We also found that emotional abuse was a very important node in the network that connected adolescent NSSI, depression, childhood trauma. Firstly, other childhood traumas established contact with NSSI through it. This indicates that emotional abuse and other types of abuse will continuously increase emotional abuse behaviors and lead to NSSI. Secondly, emotional abuse can lead to depressive symptoms such as negative self-esteem and negative mood to indirectly induce NSSI, so we need to pay particular attention to children who have suffered emotional abuse. Heleniak et al. [46] also found in their study of the relationship between psychological abuse and children's pleasure deficits that psychological abuse and children's pleasure deficits were positively correlated, suggesting that emotional abuse can, to some extent predict the production of depression.

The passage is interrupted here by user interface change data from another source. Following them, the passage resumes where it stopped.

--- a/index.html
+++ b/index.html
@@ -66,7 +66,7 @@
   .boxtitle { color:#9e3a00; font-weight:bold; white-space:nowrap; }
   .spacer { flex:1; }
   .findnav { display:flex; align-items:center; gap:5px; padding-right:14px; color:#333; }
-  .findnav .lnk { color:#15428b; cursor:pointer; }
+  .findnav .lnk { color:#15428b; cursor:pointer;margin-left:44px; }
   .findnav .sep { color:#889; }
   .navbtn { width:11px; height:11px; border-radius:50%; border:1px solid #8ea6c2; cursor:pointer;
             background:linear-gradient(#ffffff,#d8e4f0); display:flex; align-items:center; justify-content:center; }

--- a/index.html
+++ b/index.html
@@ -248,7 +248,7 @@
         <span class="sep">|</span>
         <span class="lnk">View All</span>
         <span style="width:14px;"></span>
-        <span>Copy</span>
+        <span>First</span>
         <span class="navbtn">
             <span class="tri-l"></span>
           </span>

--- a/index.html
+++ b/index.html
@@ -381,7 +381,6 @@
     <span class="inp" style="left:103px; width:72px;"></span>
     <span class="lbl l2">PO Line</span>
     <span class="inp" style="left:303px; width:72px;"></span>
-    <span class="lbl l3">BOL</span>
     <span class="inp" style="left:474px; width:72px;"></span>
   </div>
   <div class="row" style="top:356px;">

In the same way, negative self-esteem and negative mood were also two important nodes in the network, which were not only important central nodes in the depressive symptoms but also played a bridging role in the whole network, i.e., other depressive symptoms acted on NSSI through these two symptoms. Therefore, the intervention for NSSI needs to focus on these two depressive symptoms. Network analysis is important for more targeted prevention of adolescent NSSI behaviors, and can play its role in the practical application of psychotherapy. When important nodal symptoms appear in the network, we can quickly take measures to intervene in other nodal symptoms that are most closely linked to them and achieve prevention of the emergence of psychological disorders or risky behaviors. For example, in this study, node emotional abuse is most closely associated with nodes negative self-esteem, negative mood, and NSSI, so when dealing with adolescents who have experienced childhood emotional abuse, it is important to focus on whether they show low self-esteem and negative emotions to help us make a quick diagnosis or intervention.

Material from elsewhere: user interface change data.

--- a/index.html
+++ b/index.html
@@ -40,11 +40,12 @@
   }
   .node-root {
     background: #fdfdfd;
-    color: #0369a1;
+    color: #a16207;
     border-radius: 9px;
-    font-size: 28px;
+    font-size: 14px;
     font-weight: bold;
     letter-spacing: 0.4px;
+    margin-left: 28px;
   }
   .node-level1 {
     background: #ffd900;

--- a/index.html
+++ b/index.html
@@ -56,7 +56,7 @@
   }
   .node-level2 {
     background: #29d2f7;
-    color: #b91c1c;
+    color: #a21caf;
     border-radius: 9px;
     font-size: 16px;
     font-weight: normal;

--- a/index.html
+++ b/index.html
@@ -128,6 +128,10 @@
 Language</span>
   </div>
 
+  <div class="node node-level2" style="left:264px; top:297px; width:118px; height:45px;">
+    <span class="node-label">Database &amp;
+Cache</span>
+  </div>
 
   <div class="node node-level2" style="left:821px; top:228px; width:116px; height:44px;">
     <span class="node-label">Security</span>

The current study has three limitations. First, this study used cross-sectional data and cannot determine the causal relationships between nodes. To describe the directivity of the relationship, we can use the network analysis method to analyze the longitudinal data and explore the temporal causality between nodes in future studies. Second, the questionnaires of the study were all retrospective, and recall bias could not be avoided. Third, the survey population of this study was limited to China, and it is unclear whether the results are applicable to teenagers from other countries or different cultural backgrounds.